Security actions before going LIVE

[balisto]

Hi,

I'm quite sure I once saw a document here in the forums or somewhere else on elxis.org with all the points to keep in mind BEFORE going live with a exlis-site (like which folders should be chmod unwritable and how to hide the admin-panel access etc). Does anybody know what I'm talking about. Does this kind of documentation still exist. I couldn't find it. Or was it a dream?

Cheers,
Chris

[rentasite]

and how to hide the admin-panel access etc).

Don't know what documentation u r talking about, but here is a link with a post about Login Cloak

https://forum.elxis.org/index.php?topic=1876.msg11109#msg11109

[datahell]

Regarding files/folders permissions:
Only 2 folders needs to be absolutely writeable (777): tmpr and cache.
If you have enabled Elxis defender or floodblocker then make sure their log files/directories are also writeable as these tools run before Elxis and they don't have FTP support. You will find them in administrator/tools/ directory.
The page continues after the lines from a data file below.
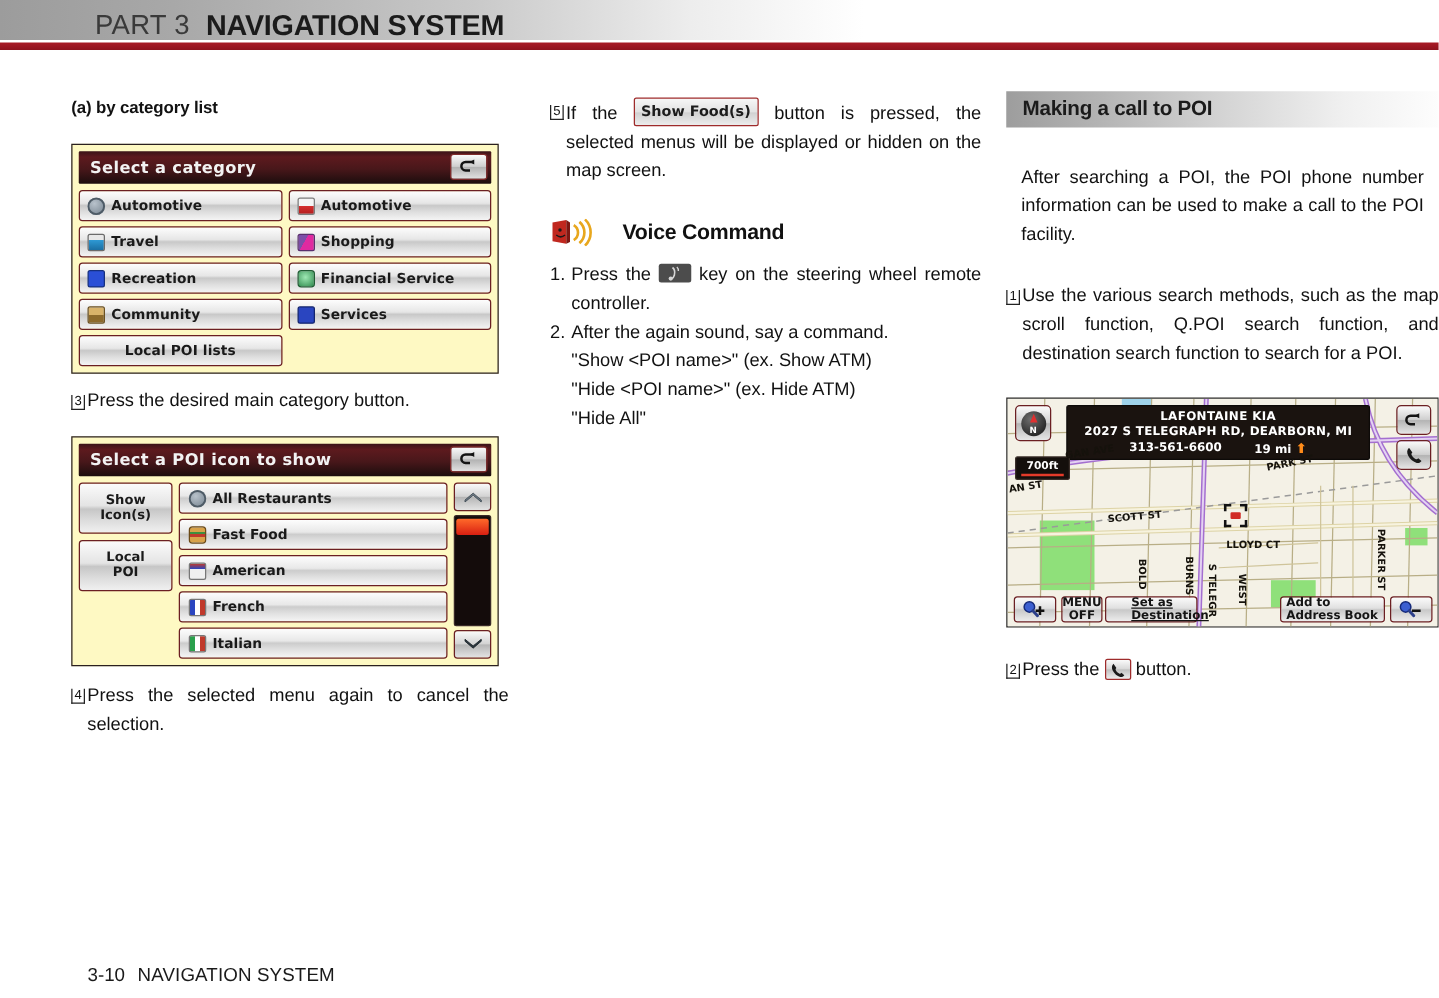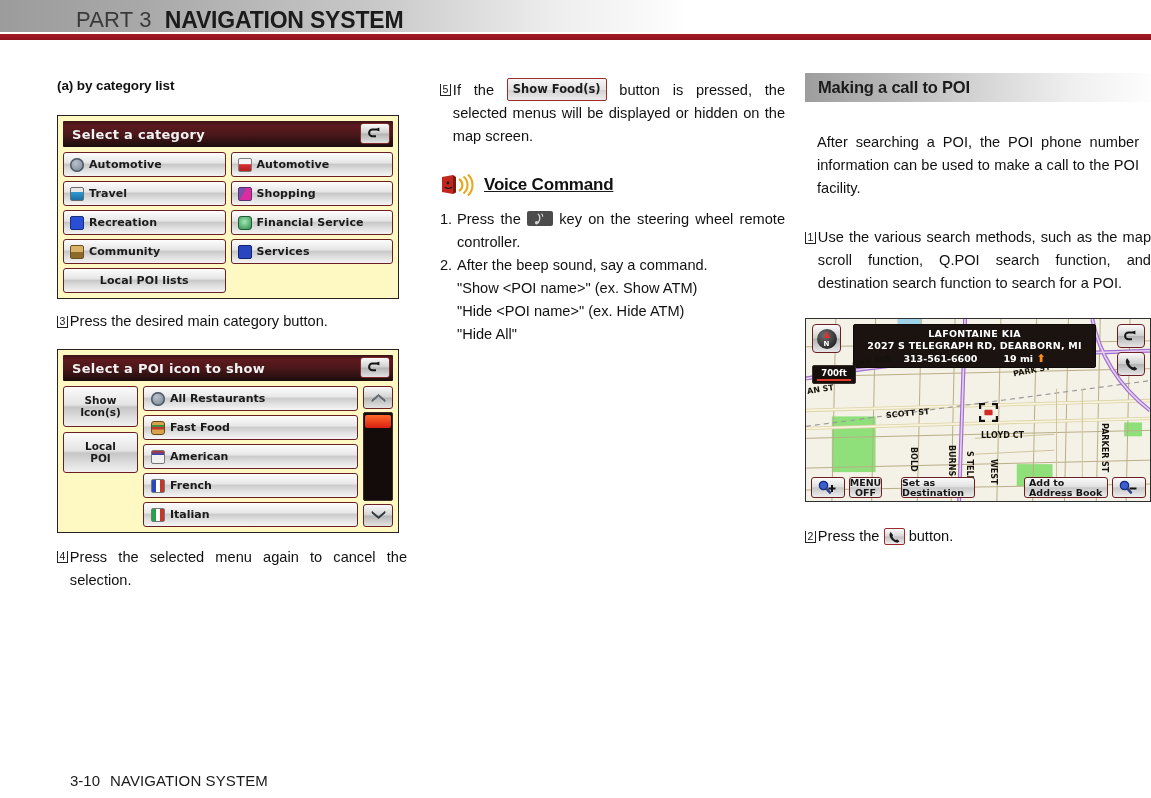"Voice Command" .vc-head { gap: 6px -> 20px; text-decoration: underline -> none }
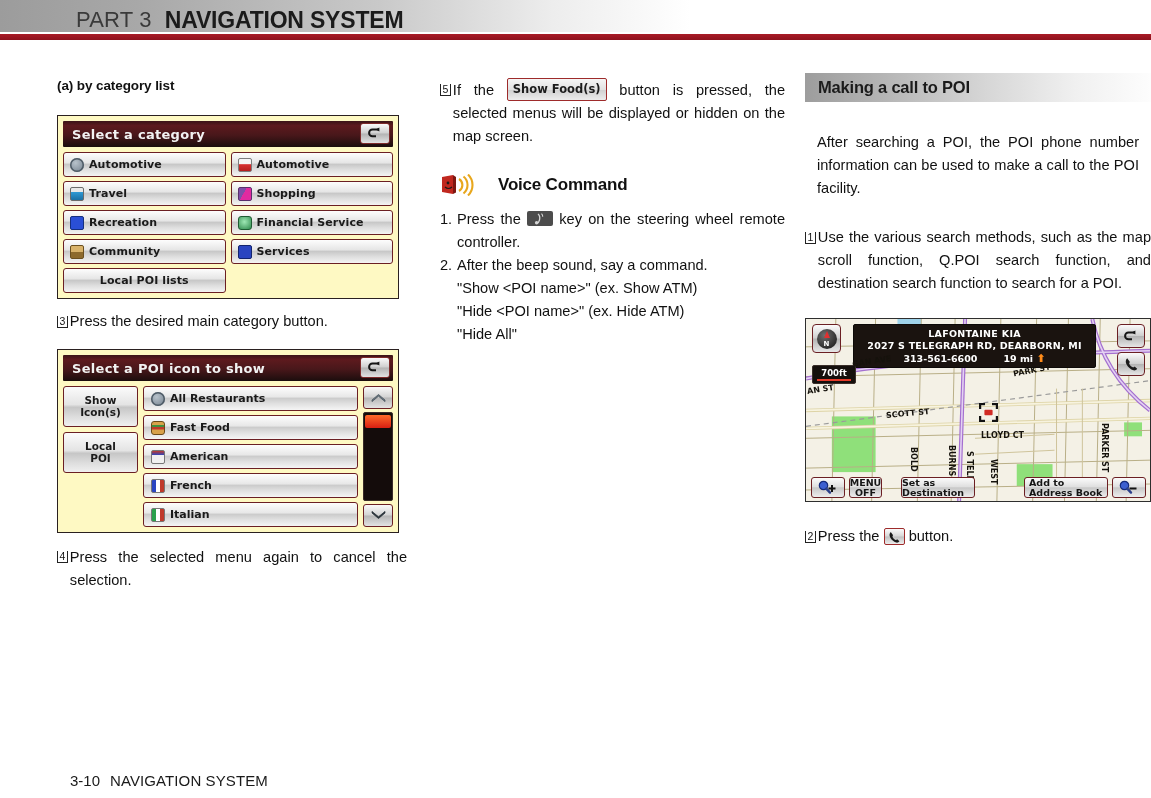"After the beep sound, say" span.t { text: beep -> again }
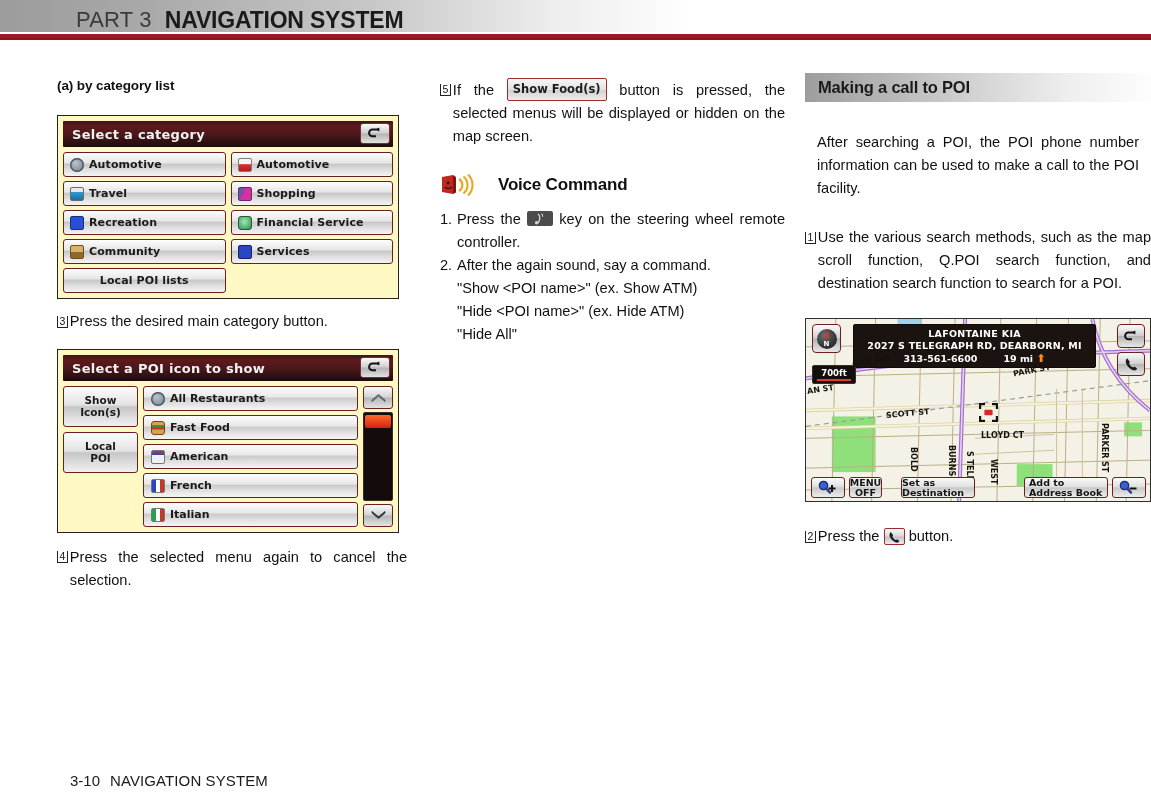"Set as" .mb-dest { left: 95px -> 78px; padding-left: 0 -> 20px; text-decoration: none -> underline }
Elxis can work fine if everything is writeable only for the local user (permissions 755/644) if you have enabled ftp access over files in Elxis global configuration.
https://www.elxis.org/guides/general-guides/proper-elxis-installation.html

Elxis shell pre-installer applies the best permissions on files/folders automatically:
https://www.elxis.org/guides/developers-guides/elxis-shell-pre-installer-how-to.html
You can tell your hosting company to install elxis for you using that script. It is a matter of seconds to run a perfect Elxis setup with Elxis shell pre-installer.

[balisto]

Thanks for your replies. Will check all this!

[boghy]

Depending how knowledgeable you are, you can secure more your "site.tld/administration" with mod_rewrite.
As an idea what you can do is to put a .htaccess file in the root of your "site.tld/administration" with some rewrite conditions that would restrict any visitor including you to access your publicly know site "site.tld/administration", then create a subdomain "mysubdomain.site.tld/administration" pointed to the same location on the HDD where your website files are. In order for this to work you will have to use vhost.conf from apache and call a different file like .htpasswords .
By doing this you can get:
1- all users that access including you  "site.tld/administration" they are redirected to "site.tld"
2- any user that would find out "mysubdomain.site.tld/administration" will get a server login prompt before even seeing any page

I use this method on all my sites and i have no problem with things like brute force attack.

[datahell]

OK, if this makes you feel safer. But I would like to tell to Elxis users that a simple login page cloak is enough to exclude everyone else from your administration. Why? Because the login is done on the index.php file, only. If no one knows where it is how he can login? He can not even attack you with brute force attack or with sql injection. There is no need to add more security layers, no one can enter your Elxis administration with direct login attempt, I guarantee that. Off course there are other ways, i.e. session highjack, but this is up to how securely you use internet in general.

[rentasite]

And also, if someone has a Static IP he can use the "Allowed IP addresses" function for the backend. 

[datahell]

Yes, if you have static IP it is even better  Even if they know the username/password they can not login.

[rentasite]

I'm using the "Allowed IP addresses" feature for a specific site. And from where i'm administrating this site i use WiFi and of course STATIC IP.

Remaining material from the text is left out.